-- RECORD EXTRACTS follows --
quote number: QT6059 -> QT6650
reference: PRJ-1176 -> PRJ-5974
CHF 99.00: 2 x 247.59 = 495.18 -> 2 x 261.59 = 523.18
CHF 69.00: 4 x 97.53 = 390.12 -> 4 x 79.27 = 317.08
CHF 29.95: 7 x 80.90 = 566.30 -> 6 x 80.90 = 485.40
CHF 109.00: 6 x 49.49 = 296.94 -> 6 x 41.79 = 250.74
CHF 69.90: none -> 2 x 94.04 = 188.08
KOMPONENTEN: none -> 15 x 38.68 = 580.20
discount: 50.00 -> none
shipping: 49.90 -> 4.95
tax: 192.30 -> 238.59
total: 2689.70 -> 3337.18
-- RECORD EXTRACTS concluded --
-- RECORD EXTRACTS follows --
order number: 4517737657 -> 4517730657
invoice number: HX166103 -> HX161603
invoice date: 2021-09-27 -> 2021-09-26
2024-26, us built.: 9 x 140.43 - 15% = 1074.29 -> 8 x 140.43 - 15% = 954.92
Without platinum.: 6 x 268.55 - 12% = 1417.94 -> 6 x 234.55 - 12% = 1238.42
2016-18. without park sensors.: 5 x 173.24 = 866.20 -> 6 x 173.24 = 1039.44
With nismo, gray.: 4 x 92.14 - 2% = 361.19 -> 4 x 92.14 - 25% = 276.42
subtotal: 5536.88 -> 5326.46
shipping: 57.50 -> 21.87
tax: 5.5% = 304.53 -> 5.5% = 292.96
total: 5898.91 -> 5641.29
-- RECORD EXTRACTS concluded --
-- RECORD EXTRACTS follows --
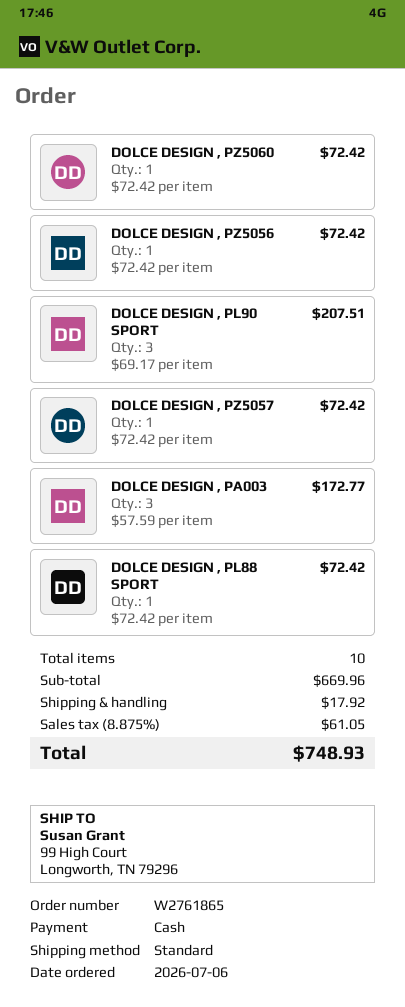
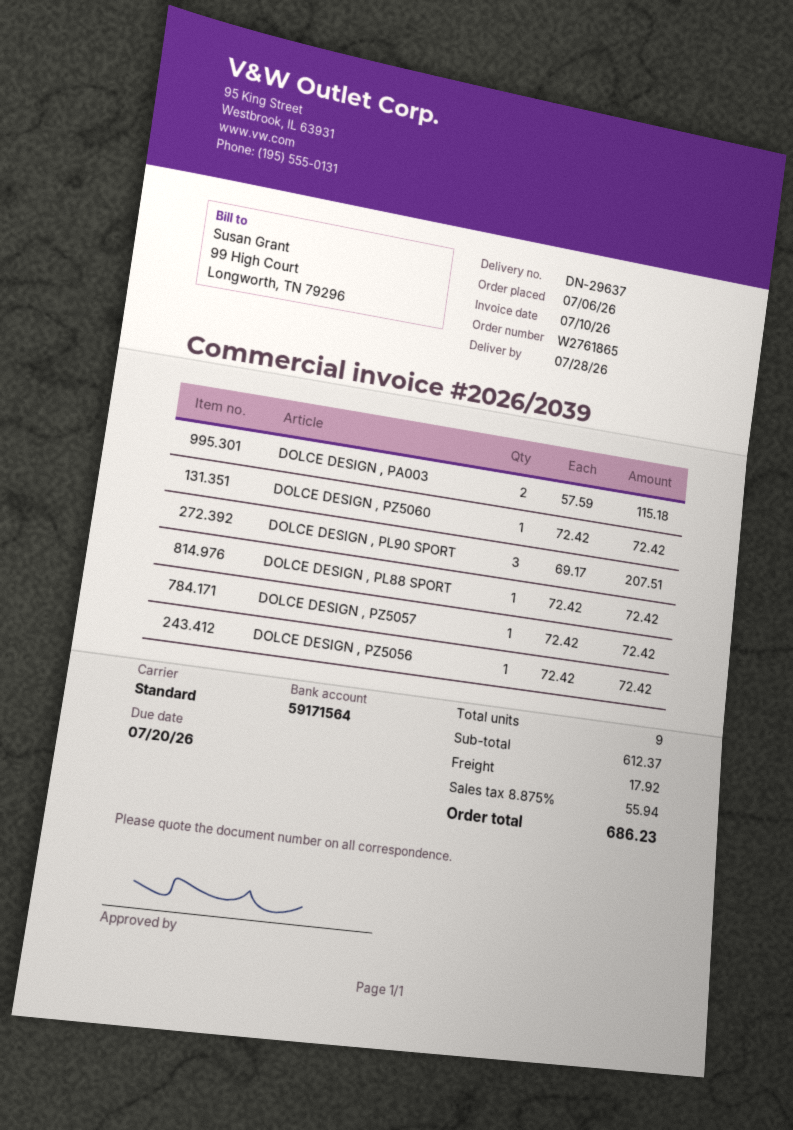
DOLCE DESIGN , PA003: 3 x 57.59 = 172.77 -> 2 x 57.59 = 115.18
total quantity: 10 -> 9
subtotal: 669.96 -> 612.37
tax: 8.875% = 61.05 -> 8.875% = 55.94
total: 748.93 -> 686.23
-- RECORD EXTRACTS concluded --
## TASK DETAILS
Only one number is expected: the count of lines in the entries holding the string "none".

## SOLVED EXERCISE
3